Exercise: Write every line below out again exactly, images omitted.

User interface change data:
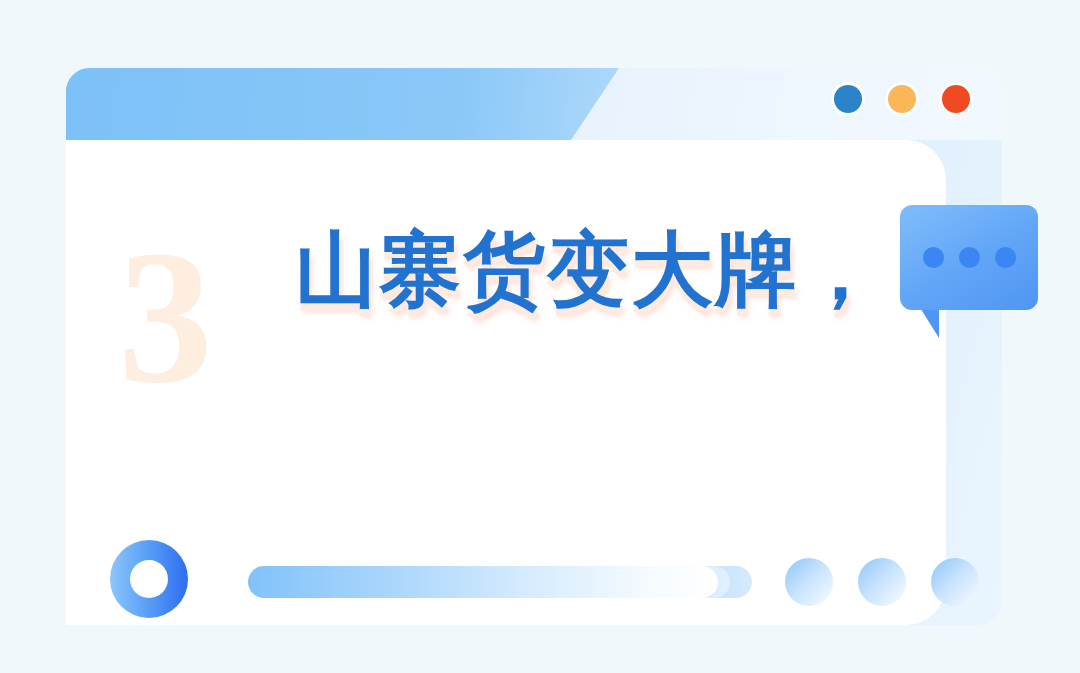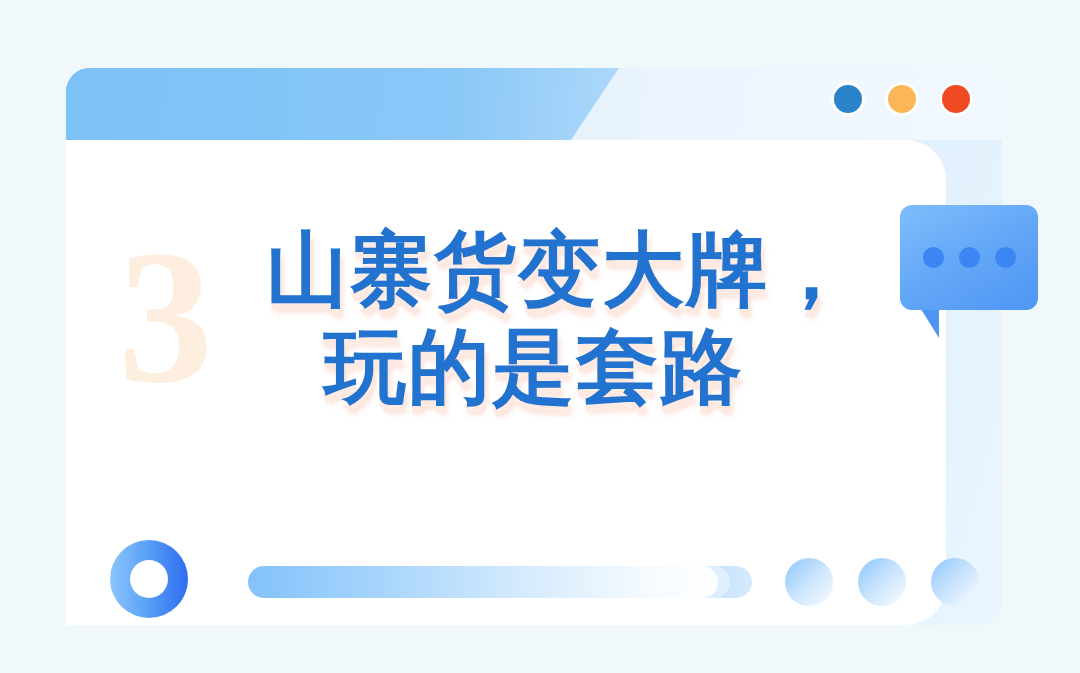--- a/index.html
+++ b/index.html
@@ -85,7 +85,7 @@
   
   .headline {
     position:absolute;
-    left:252px; top:222px;
+    left:281px; top:222px;
     width:600px;
   }
   .hl-line {

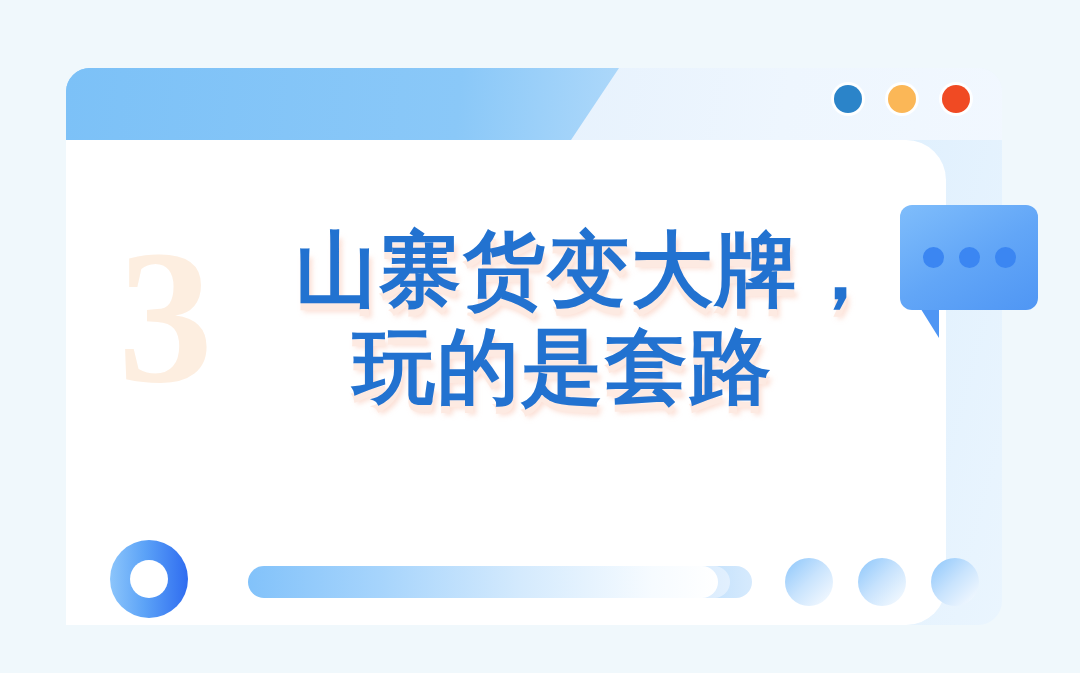--- a/index.html
+++ b/index.html
@@ -209,7 +209,6 @@
 
   <div class="headline">
     <div class="hl-line l1">山寨货变大牌，</div>
-    <div class="hl-line l2">玩的是套路</div>
   </div>
 
   <div class="bubble-wrap">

Exercise result:
--- a/index.html
+++ b/index.html
@@ -85,7 +85,7 @@
   
   .headline {
     position:absolute;
-    left:252px; top:222px;
+    left:281px; top:222px;
     width:600px;
   }
   .hl-line {

--- a/index.html
+++ b/index.html
@@ -209,7 +209,6 @@
 
   <div class="headline">
     <div class="hl-line l1">山寨货变大牌，</div>
-    <div class="hl-line l2">玩的是套路</div>
   </div>
 
   <div class="bubble-wrap">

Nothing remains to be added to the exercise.